Le but affiché de Djamila : avoir son propre établissement, ouvert « matin, midi, soir ». Pour l’instant, cuisiner au sein du projet de Singa quelques soirs dans la semaine ne lui permet pas de quitter son travail, mais lui donne de l’espoir. « J’ai un réseau maintenant, des nouveaux liens. Cela me donne de la motivation pour foncer ! ». Elle explique que « cuisiner pour la maire, ou des délégués » de la ville de Nantes lui a donné confiance. « On est nantais ! », se réjouit-elle.

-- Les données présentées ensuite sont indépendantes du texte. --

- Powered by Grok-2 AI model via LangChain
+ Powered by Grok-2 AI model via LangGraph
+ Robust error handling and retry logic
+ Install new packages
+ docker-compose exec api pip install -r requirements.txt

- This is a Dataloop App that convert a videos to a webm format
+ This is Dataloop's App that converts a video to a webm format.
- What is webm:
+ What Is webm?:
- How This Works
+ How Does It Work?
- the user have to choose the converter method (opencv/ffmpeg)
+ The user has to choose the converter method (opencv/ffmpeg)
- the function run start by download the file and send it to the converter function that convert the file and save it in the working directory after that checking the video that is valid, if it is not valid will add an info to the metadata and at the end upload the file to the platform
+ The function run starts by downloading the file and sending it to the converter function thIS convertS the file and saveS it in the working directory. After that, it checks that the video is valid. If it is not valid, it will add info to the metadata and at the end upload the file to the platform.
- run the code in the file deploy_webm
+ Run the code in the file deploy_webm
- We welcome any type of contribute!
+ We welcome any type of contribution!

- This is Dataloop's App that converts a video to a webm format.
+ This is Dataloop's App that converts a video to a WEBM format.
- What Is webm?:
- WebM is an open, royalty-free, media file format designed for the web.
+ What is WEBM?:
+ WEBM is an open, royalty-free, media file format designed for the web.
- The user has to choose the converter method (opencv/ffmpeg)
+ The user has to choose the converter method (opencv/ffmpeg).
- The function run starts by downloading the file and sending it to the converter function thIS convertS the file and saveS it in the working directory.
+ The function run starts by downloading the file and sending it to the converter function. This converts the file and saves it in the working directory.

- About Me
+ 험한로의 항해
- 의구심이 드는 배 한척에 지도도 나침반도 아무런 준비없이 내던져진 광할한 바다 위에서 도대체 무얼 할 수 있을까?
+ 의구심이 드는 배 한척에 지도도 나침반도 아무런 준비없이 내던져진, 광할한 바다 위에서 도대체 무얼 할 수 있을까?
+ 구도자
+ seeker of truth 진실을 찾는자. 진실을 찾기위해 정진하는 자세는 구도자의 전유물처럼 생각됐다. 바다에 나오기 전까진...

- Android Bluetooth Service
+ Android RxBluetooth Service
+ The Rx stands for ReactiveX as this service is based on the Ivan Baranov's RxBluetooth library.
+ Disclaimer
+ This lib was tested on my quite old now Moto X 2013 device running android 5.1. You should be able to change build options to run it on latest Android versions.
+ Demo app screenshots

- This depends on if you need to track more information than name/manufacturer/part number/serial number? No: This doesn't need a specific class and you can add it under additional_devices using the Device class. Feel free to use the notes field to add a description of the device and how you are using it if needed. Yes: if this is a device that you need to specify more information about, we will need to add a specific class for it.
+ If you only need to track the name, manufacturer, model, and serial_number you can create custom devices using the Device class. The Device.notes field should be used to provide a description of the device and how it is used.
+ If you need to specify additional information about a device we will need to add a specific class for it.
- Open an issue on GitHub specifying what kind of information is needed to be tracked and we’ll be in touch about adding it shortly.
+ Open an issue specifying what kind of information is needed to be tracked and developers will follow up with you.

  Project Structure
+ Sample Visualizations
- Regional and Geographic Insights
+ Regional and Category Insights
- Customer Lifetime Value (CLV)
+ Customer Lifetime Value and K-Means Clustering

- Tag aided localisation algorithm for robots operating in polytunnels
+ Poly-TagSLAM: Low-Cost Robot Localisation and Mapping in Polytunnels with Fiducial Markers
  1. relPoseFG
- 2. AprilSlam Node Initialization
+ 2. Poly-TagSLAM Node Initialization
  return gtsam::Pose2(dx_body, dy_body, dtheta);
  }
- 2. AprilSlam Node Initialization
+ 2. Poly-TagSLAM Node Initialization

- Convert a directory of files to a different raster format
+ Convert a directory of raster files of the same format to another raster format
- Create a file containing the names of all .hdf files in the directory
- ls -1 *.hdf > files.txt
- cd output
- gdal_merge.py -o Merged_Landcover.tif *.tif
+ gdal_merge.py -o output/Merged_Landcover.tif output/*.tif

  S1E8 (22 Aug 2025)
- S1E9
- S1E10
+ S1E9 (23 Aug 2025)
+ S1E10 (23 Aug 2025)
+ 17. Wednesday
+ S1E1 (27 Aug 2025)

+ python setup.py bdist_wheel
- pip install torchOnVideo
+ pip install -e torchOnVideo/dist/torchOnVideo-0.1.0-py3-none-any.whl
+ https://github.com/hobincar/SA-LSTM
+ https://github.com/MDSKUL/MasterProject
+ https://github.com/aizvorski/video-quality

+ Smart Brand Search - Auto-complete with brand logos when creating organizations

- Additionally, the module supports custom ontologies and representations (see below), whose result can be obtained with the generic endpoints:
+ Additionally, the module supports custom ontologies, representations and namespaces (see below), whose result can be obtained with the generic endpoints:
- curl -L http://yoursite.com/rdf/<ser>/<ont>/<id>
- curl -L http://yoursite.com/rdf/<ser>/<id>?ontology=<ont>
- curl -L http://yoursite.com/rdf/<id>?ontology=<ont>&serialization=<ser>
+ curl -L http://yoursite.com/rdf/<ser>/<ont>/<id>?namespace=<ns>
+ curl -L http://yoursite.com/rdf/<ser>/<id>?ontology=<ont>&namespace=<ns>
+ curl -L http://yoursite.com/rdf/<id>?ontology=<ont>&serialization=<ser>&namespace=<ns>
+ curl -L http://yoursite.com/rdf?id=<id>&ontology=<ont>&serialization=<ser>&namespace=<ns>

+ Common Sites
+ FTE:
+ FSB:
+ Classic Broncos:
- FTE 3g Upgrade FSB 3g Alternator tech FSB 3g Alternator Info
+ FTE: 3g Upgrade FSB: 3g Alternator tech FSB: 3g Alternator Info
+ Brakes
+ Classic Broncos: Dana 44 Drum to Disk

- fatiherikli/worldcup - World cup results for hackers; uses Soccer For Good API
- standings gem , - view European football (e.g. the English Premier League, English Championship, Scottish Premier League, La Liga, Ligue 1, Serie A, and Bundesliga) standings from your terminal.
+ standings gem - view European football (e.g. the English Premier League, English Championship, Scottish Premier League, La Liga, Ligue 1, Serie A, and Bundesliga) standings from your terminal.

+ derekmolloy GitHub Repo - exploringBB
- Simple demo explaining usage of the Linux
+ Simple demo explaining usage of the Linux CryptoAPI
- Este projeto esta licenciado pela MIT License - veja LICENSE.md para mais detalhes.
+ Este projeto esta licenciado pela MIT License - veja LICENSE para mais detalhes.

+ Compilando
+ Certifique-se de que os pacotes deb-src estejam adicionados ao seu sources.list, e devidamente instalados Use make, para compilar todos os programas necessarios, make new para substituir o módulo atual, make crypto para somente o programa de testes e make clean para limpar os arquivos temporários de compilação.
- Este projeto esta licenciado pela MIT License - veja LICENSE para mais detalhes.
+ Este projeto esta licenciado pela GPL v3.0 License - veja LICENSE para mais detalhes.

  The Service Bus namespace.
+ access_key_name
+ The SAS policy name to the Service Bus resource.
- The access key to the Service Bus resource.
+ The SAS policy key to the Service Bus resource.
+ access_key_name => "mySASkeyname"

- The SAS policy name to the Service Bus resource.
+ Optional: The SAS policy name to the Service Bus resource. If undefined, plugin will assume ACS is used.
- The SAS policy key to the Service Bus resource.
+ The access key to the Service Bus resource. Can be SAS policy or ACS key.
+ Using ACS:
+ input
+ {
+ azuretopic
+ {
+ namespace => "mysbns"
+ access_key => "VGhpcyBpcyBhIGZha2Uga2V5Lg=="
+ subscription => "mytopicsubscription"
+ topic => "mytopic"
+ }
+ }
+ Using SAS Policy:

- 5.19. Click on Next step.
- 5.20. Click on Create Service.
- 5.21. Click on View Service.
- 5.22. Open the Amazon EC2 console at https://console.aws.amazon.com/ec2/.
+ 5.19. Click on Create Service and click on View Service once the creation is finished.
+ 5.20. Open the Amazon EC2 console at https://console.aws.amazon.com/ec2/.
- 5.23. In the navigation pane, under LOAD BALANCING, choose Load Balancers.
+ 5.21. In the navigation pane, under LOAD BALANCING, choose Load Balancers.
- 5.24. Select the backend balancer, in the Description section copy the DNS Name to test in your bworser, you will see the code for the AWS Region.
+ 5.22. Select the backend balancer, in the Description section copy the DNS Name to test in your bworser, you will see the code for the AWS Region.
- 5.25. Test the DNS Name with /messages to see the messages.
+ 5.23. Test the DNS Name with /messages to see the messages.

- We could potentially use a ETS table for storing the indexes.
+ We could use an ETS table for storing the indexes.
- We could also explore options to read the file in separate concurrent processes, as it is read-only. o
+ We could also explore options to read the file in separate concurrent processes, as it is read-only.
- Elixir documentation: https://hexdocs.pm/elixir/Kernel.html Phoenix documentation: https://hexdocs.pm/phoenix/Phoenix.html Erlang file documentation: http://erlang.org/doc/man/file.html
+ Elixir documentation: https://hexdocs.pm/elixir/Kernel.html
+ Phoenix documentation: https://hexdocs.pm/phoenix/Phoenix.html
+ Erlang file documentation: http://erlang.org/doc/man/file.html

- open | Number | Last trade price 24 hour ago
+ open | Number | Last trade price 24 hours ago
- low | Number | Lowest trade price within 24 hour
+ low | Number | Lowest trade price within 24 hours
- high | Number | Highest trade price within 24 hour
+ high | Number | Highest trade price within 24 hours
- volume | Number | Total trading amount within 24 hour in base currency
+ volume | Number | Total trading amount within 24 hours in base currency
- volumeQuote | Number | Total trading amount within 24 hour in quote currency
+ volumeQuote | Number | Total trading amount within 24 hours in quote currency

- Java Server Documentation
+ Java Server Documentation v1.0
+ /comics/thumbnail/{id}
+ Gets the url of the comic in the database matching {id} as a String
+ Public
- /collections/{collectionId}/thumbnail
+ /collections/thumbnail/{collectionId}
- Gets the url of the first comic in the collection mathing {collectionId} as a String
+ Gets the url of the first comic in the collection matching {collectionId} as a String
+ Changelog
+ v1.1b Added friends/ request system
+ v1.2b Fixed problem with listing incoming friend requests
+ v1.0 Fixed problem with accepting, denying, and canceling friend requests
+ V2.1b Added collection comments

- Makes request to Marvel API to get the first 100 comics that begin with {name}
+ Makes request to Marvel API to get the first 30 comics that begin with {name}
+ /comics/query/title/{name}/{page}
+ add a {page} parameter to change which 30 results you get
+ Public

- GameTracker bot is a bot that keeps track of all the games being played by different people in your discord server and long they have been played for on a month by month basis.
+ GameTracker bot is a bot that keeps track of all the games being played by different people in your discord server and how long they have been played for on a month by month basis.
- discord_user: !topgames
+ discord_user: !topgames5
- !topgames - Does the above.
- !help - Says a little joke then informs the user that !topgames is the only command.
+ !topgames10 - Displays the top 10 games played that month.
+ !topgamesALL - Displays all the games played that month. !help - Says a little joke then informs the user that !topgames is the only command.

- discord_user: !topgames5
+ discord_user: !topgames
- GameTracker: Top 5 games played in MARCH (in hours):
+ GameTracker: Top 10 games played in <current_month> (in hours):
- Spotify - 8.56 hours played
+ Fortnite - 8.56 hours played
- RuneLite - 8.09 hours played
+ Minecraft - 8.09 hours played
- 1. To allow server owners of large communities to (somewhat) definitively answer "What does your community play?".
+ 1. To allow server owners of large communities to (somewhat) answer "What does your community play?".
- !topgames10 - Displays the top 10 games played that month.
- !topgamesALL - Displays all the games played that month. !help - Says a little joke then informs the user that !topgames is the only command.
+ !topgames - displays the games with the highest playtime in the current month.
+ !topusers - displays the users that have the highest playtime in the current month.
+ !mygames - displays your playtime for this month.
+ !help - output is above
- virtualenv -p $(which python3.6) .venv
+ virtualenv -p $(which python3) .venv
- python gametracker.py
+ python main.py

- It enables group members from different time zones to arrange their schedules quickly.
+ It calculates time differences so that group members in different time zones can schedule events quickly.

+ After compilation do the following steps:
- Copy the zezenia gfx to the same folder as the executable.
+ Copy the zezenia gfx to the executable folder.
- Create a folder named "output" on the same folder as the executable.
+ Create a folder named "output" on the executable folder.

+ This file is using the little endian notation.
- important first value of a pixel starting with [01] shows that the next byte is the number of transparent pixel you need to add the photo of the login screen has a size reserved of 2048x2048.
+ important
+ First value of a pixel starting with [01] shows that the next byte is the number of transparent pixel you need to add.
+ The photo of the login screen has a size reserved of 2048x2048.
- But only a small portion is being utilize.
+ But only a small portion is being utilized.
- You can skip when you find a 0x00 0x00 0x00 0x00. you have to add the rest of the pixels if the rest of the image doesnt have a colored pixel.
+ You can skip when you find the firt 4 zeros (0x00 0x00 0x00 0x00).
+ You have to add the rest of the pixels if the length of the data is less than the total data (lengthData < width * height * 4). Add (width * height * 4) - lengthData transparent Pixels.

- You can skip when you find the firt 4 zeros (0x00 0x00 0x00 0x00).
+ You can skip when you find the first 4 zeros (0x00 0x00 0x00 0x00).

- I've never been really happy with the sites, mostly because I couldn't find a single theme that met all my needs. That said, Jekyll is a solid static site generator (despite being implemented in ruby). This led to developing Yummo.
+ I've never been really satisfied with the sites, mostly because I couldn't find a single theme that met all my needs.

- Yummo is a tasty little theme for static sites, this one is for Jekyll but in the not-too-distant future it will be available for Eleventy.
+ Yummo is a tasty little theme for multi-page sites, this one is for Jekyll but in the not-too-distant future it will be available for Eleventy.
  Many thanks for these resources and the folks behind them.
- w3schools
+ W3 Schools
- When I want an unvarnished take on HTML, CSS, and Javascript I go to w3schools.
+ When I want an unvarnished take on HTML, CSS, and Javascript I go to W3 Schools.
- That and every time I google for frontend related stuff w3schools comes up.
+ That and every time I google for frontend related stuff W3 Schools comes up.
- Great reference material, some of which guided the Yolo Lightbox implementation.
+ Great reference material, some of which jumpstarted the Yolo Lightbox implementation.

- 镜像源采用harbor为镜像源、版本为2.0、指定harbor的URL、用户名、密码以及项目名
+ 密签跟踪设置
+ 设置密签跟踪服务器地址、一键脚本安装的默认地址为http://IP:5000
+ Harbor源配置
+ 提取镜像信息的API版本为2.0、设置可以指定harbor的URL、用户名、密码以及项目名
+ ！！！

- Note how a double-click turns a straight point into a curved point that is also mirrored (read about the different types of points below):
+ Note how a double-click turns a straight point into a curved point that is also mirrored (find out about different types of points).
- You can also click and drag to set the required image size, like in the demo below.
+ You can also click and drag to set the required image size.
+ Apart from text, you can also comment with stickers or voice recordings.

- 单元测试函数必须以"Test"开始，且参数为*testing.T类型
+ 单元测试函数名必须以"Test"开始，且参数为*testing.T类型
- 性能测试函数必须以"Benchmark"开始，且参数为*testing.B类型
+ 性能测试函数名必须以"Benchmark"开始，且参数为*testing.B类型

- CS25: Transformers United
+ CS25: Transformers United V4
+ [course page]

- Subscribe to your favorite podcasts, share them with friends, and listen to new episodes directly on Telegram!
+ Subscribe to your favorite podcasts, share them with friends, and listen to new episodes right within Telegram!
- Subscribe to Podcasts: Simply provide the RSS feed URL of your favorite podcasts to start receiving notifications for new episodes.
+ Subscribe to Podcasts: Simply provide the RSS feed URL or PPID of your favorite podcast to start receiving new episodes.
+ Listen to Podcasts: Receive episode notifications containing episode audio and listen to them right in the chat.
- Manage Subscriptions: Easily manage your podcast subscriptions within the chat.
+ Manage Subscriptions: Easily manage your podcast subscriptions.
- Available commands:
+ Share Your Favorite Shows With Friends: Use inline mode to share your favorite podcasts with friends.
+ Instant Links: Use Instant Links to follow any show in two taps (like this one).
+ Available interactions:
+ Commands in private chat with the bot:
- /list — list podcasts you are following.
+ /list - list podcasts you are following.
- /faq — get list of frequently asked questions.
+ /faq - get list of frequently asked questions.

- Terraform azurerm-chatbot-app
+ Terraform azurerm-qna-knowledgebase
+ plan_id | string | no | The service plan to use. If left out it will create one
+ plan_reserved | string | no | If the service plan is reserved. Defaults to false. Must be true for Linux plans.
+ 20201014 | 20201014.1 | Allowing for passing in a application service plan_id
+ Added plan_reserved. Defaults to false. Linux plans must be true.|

Un militantisme aussi dans l’assiette

« Il doit y avoir une alternative végétarienne, c’est obligatoire », dévoile Coralie. D’autres franges de leurs militantisme se retrouvent aussi dans la nourriture qu’elles proposent. « On favorise le circuit court et tout est fait maison ». La qualité des produits est un sujet qu’elles estiment « important pour les Français ». Des partenariats avec des producteurs bio locaux sont en cours de discussion, mais les trop petites quantités demandées par les cuisinier·es, qui offrent des planches et du snacking quelques soirs dans la semaine, ne permettent pas d’assurer l’achat de ces produits à des prix avantageux.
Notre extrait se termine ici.